Please give again, word for word, the line that contains "subtotal: 960.86 -> 983.50" and every line after it to the end of the data, with no other lines.
:: Task data ::
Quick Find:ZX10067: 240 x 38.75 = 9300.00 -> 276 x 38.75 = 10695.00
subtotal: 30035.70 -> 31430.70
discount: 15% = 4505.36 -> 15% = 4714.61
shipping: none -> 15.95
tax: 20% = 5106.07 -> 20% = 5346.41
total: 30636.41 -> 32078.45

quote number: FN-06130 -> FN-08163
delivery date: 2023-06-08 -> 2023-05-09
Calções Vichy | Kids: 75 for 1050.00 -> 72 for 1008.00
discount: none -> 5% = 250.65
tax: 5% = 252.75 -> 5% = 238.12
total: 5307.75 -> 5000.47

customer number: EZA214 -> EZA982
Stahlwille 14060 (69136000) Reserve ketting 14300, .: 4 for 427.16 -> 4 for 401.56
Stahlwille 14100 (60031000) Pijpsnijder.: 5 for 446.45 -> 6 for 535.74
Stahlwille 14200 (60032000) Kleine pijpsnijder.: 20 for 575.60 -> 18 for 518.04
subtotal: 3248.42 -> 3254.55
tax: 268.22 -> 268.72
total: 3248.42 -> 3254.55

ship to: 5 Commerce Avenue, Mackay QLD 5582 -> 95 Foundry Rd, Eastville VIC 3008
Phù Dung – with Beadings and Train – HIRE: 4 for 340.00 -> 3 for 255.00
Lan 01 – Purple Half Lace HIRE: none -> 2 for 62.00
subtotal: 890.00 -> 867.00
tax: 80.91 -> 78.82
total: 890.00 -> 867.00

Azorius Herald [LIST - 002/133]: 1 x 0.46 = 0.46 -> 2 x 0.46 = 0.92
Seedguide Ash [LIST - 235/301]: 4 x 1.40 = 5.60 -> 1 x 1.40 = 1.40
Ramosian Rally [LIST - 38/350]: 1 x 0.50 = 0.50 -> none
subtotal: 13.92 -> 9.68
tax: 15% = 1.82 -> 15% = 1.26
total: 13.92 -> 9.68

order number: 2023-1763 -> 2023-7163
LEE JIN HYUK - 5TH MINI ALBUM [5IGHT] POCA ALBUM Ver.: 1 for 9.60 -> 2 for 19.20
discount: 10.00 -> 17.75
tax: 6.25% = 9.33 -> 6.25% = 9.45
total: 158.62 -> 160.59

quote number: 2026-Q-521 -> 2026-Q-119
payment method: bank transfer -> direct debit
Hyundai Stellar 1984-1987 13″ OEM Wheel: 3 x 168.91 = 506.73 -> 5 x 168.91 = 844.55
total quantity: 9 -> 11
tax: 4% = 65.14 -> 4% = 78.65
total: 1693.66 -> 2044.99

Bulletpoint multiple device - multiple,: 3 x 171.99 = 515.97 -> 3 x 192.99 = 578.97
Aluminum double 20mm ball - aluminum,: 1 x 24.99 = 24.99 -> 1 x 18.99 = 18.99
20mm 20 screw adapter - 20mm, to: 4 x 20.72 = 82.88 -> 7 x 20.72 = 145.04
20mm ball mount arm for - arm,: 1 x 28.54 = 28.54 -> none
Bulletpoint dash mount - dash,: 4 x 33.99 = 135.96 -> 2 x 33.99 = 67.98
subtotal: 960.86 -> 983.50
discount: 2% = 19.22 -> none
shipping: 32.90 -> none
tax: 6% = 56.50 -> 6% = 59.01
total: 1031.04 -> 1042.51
:::
Result of this exercise:
subtotal: 960.86 -> 983.50
discount: 2% = 19.22 -> none
shipping: 32.90 -> none
tax: 6% = 56.50 -> 6% = 59.01
total: 1031.04 -> 1042.51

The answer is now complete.